Table 3 shows the age-specific ORs for the association of AKI with eGFR and proteinuria as markers of CKD. There was strong evidence (P_interaction = 0.007) of an interaction between age and eGFR after adjusting for other risk factors for AKI, with a more pronounced effect of eGFR < 30 mL/min/1.73m² on AKI amongst those aged ≥80 years (adjusted-OR 5.51 95% CI 3.28–9.27) compared to the younger group (adjusted-OR 2.90 95%CI 1.46–5.77). In the older individuals (aged ≥80 years) the graded increase in odds of AKI with decreasing eGFR remained but this graded association was not evident in the younger age-group for whom any eGFR < 60 ml/min/1.73m² was associated with an approximately three fold increase in AKI risk (Table 3).

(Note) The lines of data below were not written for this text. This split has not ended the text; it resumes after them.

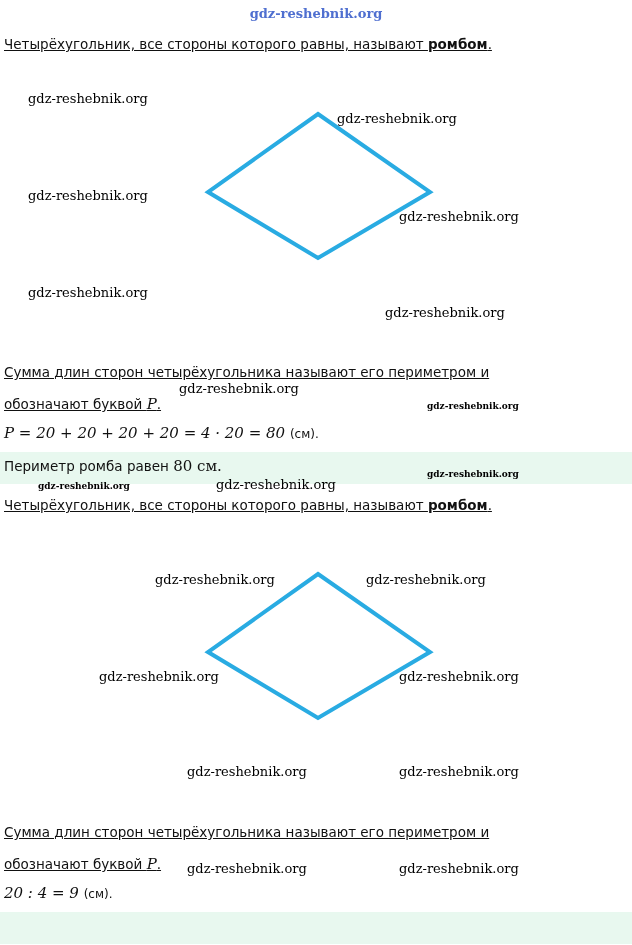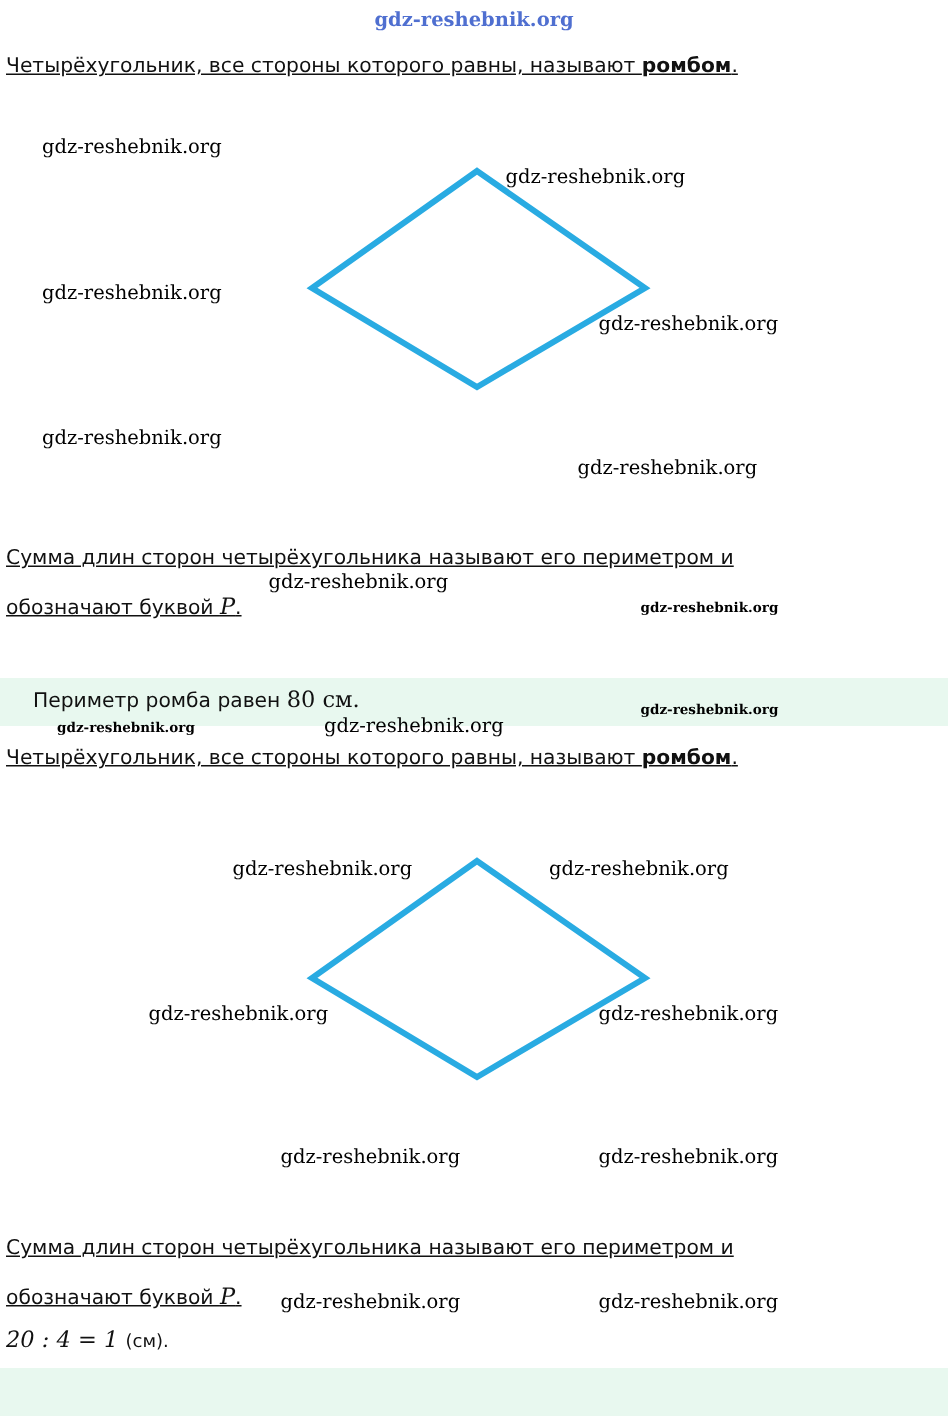"P = 20 + 20" div.mathline { html: none -> <div> <span>P = 20 + 20 + 20 + 20 = 4 · 20 = 80</span> <span>(см).</span> </div> }
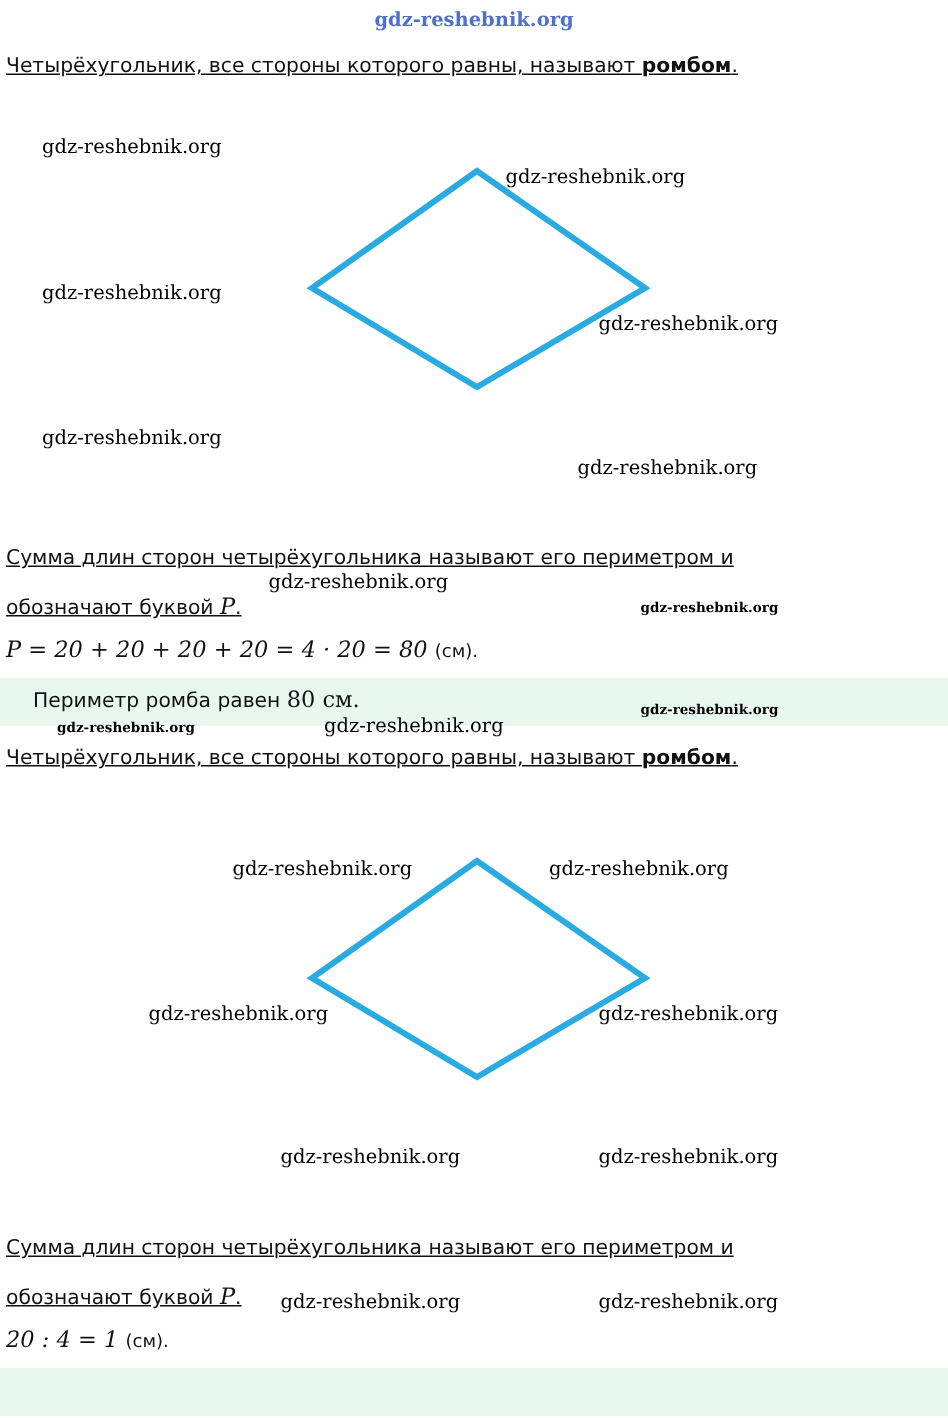"Периметр ромба равен 80 см." div.hl-text { margin-left: 18px -> none }
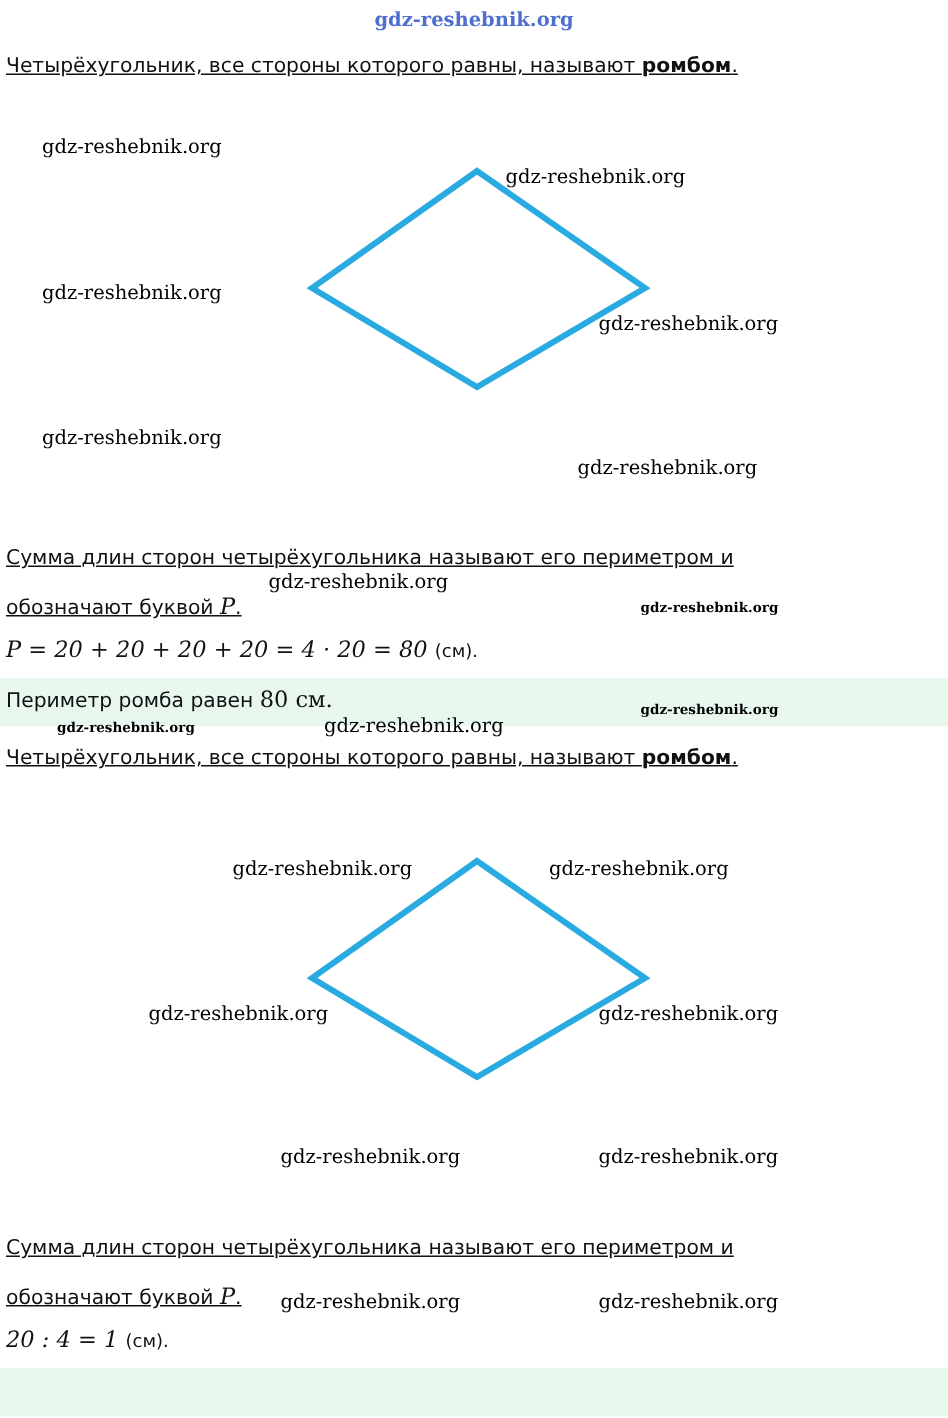"20 : 4 = 1" span.italic { text: 1 -> 9 }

In contrast, there was little evidence (P_interaction = 0.34) that the effect of proteinuria on AKI varied by age.

After excluding the four variables with missing data that had less strong evidence of an association with AKI (smoking status, alcohol intake, BMI and HbA1C) there were 4067 individuals included in the analysis. The results from this model were similar to those of the main model (Table 5 in Appendix).

After widening the definition of AKI to include the non-specific N19 code, the number of patients who developed AKI increased from 298 (coded only as ICD-10 N17) to 373 (coded either ICD-10 N17 or N19). The lower odds associated with connective tissue diseases was no longer apparent in this model, but no other appreciable changes were evident (Table 6 in Appendix).

Amongst those hospitalised the overall risk of developing AKI was 9.8% (N = 298). Results after restricting analyses to those who were hospitalised were very similar to those in the entire study population (Table 7 in Appendix).